At my work, they have this thing called The Potty Press–which, you guessed it–resides on the door inside each of the stalls in the bathrooms. The idea is that instead of sitting on the toilet with your phone (which is a terrible idea, by the way, and one flaw that I have yet to erase from my habits), you can read the company’s announcements and any other tidbit of useful information that they think you should know.
This month, in particular, there was a column about New Years resolutions. It listed ten steps on how to be successful in your goals. I don’t remember all the steps, but I do remember a few that stood out to me–1) write it down, 2) talk about it, 3) remind yourself of the why, 4) take small steps, 5) keep trying until you get there, and 6) reward yourself along the way. I feel that while they sound cliche, they certainly have their merits, so I decided I’m going to try my best to follow these “rules” for my goals this year.
I call my resolutions goals because to me, goals seems more likely to succeed than resolutions. To me, to resolve to do something is putting a big weight of expectation on your shoulders–but if you’re turning it into a goal, it creates an opportunity for learning, and steps you can take along the way.

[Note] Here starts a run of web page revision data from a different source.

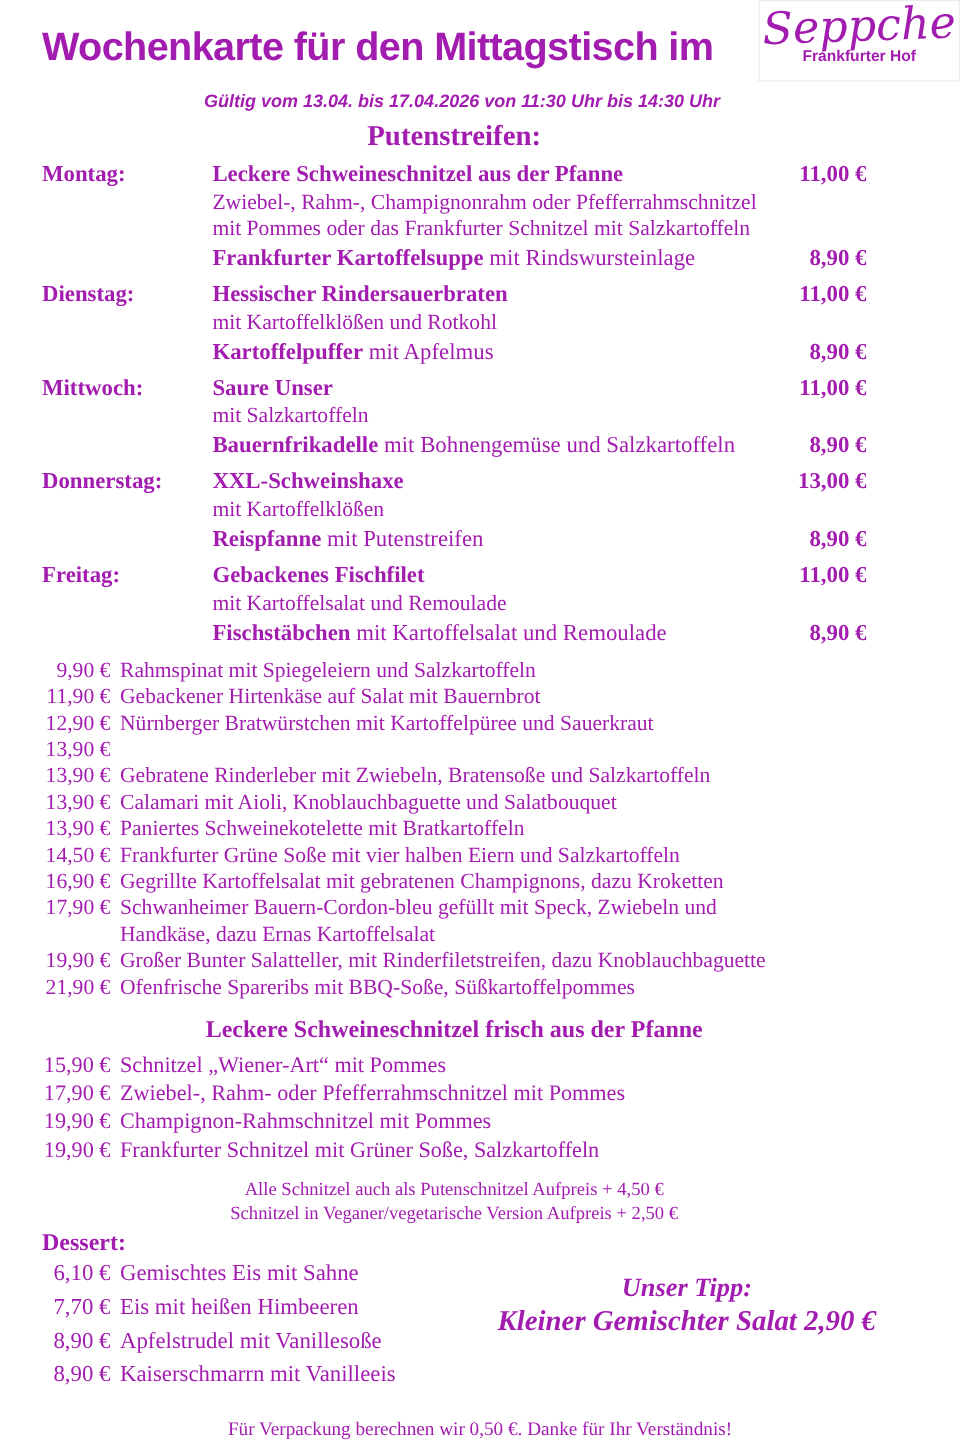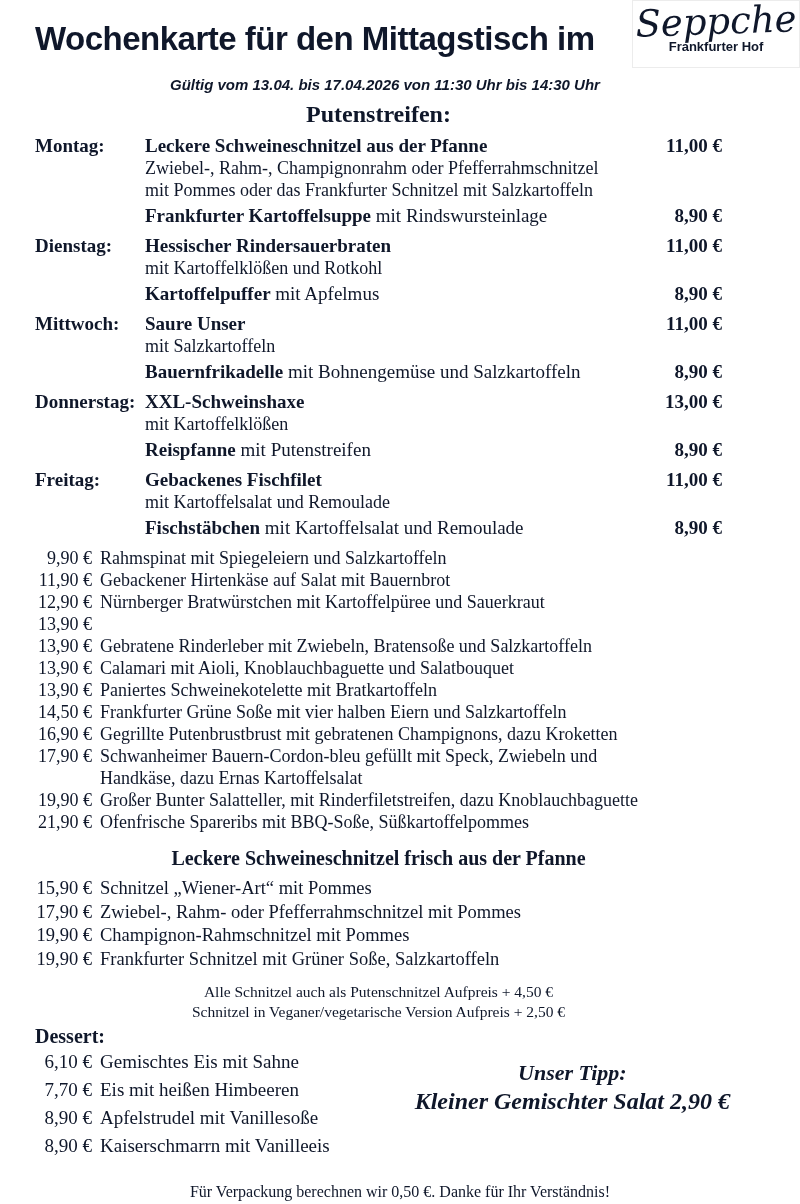"Wochenkarte für den Mittagstisch im" .page { color: #0f172a -> #a21caf }
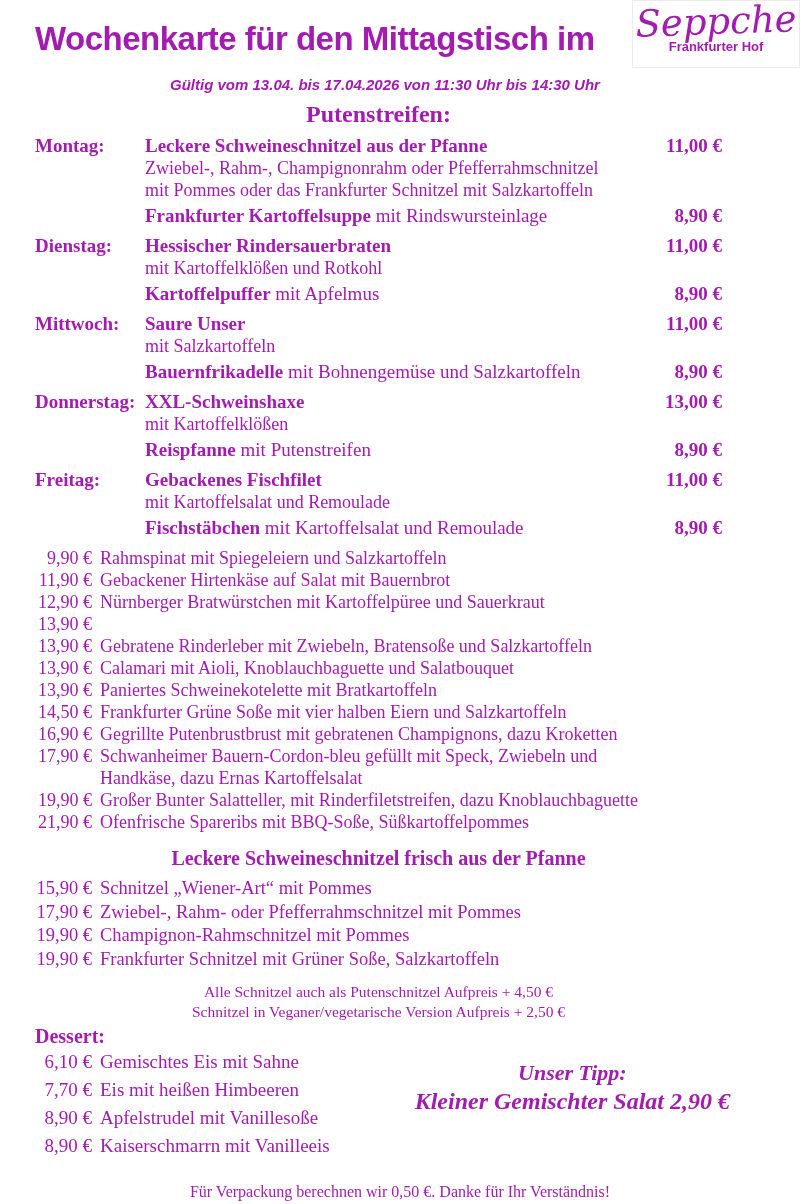"Leckere Schweineschnitzel aus der Pfanne" .day-content { margin-left: none -> 32px }
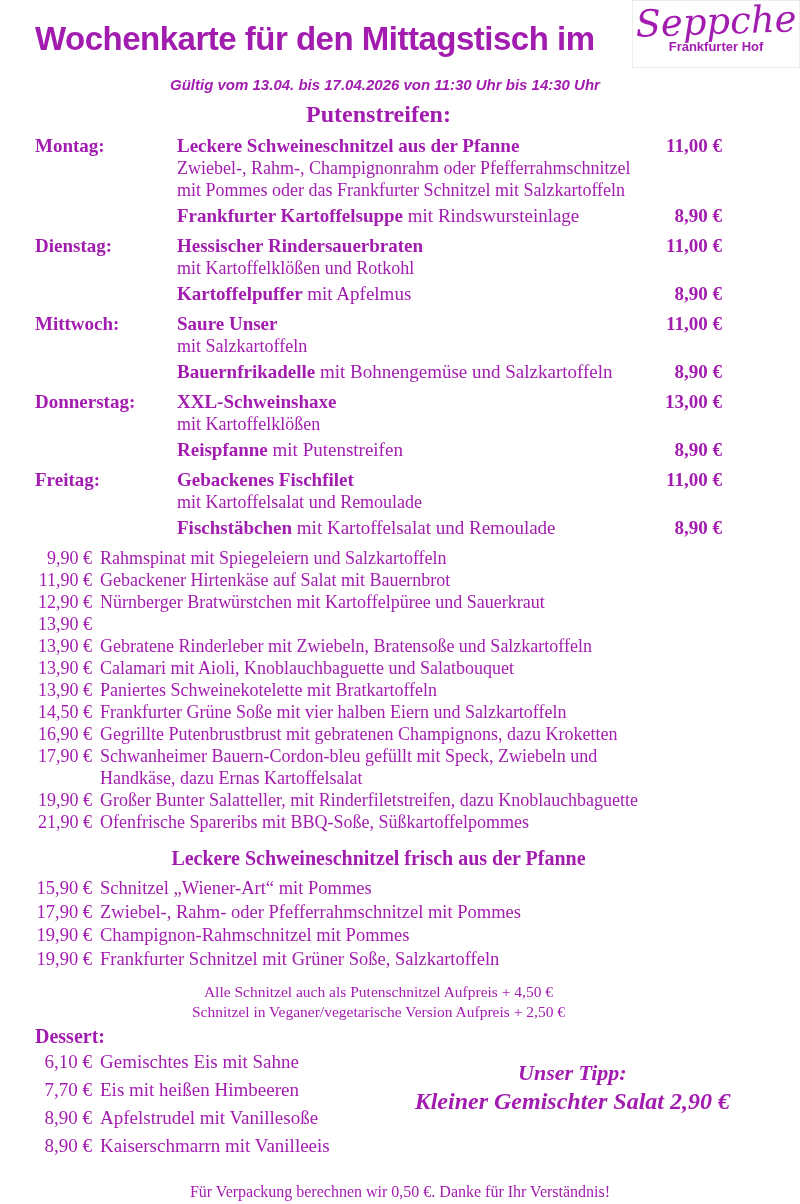"Gegrillte Putenbrustbrust mit gebratenen" span.itext { text: Putenbrustbrust -> Kartoffelsalat }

That said, I’ve been thinking a lot about my goals for 2019, and what I want to do with this little blog of mine. And the more I thought about it, the more I say to myself, “Who am I?” I mean, who’s actually reading this besides maybe a friend or two?
Secondly, it occurred to me that I have been bouncing back and forth in all directions (I’ve updated the About Me page a bazillion times), trying to make this blog about something specific…and I’m coming up short. Because I don’t know who I am (besides the arbitrary elevator speech I’m an accountant living in Portland Oregon with a husband and two children…blah blah blah), I’ve been struggling to find a niche in which to focus myself with online. I’m kind of all over the place. Sometimes I hide my insecurities through humor pieces (funny to me, perhaps not to others) about parenthood, other times I write about social justice and economic issues, and personal finance, sometimes about millennials and why I don’t understand my generation, etc. Other times, I simply rant and rave about certain things.
And let’s not forget that I am also an amateur photographer, or a photography enthusiast, if you will.
You can see where I’m going with this. I realized that I need to figure out who I am–specifically, what do I want to be known for? How do I want to define myself?
Point is–I’ve been having a hard time trying to figure out what my story is. Am I just a millennial who survived a recession and now here I am talking about money? Or am I a parent with a witty sense of humor and tips to share? Or am I just a girl who’s kind of poor and trying to do better? What do I want my blog to represent about me?
As part of this process, I thought about a couple of favorite bloggers that I’ve discovered on the internet over the years.
One of the very first ones I discovered, Orangette, is known for her excellent writing with food as the medium that connects all of her stories. And there was always a story, even if it’s just her and a few friends getting together on a Sunday. She became known as “the girl who quit her Ph.D program to start a food blog and ended up finding her future husband through the blog, marries him and have a child with him.” That is her story.
Another one is Cait Flanders, also know as “the girl who got herself into a massive load of debt through overzealous spending and unhealthy habits and so she decided to chronicle her debt repayment journey through her blog.” You can find her here.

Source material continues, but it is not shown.